* [ACTIVITY] Search the records below for the string "card", and report each line that contains it.

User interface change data
# # # #

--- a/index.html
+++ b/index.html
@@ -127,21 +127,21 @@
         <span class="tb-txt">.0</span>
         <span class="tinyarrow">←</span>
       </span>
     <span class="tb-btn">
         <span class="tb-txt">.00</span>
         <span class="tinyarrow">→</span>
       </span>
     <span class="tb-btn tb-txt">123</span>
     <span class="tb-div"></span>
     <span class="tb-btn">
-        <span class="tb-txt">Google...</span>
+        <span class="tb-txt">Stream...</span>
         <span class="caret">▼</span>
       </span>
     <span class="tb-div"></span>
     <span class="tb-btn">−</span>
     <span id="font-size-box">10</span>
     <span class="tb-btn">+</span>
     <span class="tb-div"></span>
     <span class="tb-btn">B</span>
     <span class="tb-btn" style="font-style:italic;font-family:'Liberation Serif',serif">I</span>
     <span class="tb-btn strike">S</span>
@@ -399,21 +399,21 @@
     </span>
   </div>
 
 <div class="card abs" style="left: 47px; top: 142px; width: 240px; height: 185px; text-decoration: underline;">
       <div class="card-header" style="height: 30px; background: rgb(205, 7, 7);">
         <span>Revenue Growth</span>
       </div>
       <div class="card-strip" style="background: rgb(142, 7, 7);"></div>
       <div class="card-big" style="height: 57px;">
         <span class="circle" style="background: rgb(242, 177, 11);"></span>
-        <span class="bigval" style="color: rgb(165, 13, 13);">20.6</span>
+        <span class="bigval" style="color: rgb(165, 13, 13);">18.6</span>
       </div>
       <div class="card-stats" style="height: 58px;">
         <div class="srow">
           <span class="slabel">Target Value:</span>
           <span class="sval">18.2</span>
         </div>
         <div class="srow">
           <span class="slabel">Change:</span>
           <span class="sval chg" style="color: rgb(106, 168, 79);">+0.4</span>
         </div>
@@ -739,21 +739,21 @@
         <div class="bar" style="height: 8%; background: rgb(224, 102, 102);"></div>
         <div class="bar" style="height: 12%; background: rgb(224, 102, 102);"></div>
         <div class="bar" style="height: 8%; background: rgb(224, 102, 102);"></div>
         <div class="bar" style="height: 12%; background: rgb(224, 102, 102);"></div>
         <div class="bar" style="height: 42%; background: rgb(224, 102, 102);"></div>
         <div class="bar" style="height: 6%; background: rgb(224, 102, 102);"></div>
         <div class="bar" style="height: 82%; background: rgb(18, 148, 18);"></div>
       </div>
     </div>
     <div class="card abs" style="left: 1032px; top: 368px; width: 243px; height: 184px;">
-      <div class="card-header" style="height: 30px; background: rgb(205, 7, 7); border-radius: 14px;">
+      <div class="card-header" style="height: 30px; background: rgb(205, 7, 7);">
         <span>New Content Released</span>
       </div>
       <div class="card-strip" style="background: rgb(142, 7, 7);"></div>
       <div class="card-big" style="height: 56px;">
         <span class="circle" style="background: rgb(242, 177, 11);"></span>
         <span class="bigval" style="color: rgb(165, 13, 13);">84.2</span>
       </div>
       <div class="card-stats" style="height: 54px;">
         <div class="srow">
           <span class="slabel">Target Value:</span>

# # # #

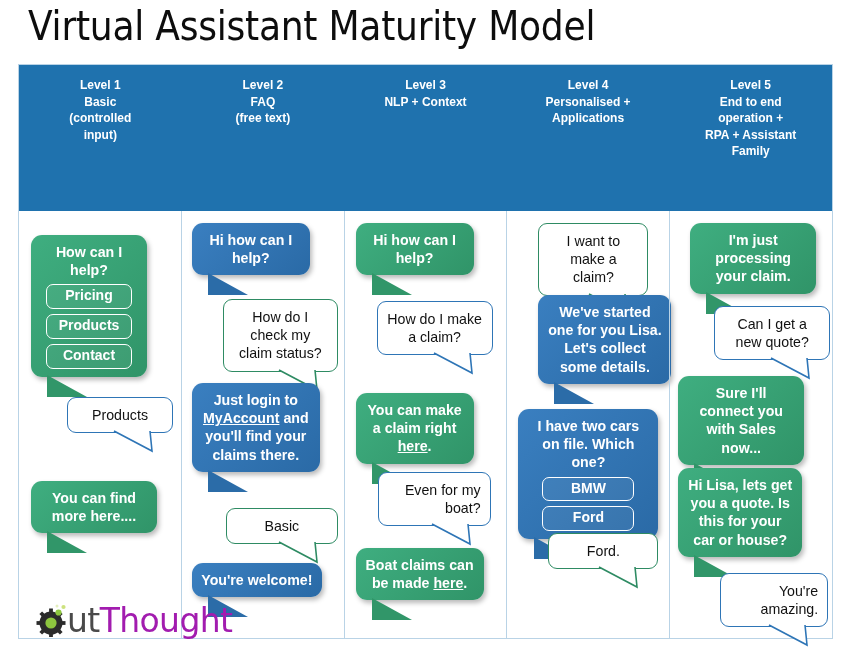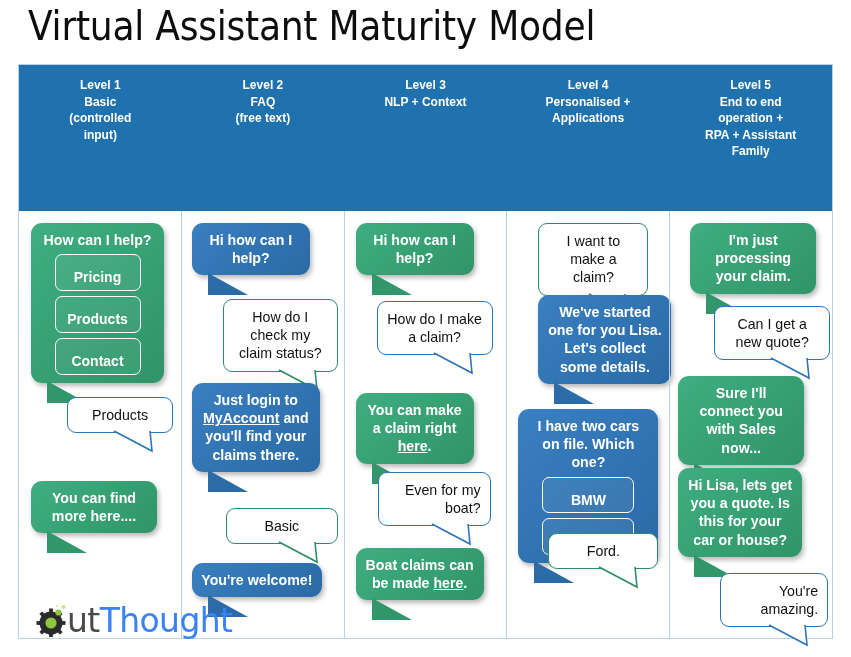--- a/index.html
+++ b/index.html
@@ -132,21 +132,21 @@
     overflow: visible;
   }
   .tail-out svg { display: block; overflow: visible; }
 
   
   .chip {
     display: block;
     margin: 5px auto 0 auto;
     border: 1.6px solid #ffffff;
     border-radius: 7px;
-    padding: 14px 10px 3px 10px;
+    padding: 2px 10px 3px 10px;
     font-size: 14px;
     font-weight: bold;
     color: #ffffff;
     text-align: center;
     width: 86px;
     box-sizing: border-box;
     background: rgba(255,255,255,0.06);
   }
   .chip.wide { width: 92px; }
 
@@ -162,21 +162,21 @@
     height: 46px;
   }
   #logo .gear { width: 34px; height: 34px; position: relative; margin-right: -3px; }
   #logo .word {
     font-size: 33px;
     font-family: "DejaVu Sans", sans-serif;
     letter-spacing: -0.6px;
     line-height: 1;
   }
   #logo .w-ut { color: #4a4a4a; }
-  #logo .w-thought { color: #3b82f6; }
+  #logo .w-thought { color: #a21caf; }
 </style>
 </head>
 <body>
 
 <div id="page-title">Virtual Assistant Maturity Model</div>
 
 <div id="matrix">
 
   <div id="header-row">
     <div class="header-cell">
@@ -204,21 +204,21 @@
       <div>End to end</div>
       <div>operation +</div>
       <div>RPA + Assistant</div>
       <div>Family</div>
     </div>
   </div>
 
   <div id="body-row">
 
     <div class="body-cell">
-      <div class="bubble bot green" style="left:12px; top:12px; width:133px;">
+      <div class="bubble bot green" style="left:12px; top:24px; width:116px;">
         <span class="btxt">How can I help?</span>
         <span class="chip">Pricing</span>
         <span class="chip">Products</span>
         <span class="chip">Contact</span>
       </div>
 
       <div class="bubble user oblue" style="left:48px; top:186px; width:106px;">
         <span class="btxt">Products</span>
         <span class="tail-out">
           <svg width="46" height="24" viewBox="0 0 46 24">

# # # #

* [OUTPUT OF THE TASK]
 <div class="card abs" style="left: 47px; top: 142px; width: 240px; height: 185px; text-decoration: underline;">
       <div class="card-header" style="height: 30px; background: rgb(205, 7, 7);">
       <div class="card-strip" style="background: rgb(142, 7, 7);"></div>
       <div class="card-big" style="height: 57px;">
       <div class="card-stats" style="height: 58px;">
     <div class="card abs" style="left: 1032px; top: 368px; width: 243px; height: 184px;">
-      <div class="card-header" style="height: 30px; background: rgb(205, 7, 7); border-radius: 14px;">
+      <div class="card-header" style="height: 30px; background: rgb(205, 7, 7);">
       <div class="card-strip" style="background: rgb(142, 7, 7);"></div>
       <div class="card-big" style="height: 56px;">
       <div class="card-stats" style="height: 54px;">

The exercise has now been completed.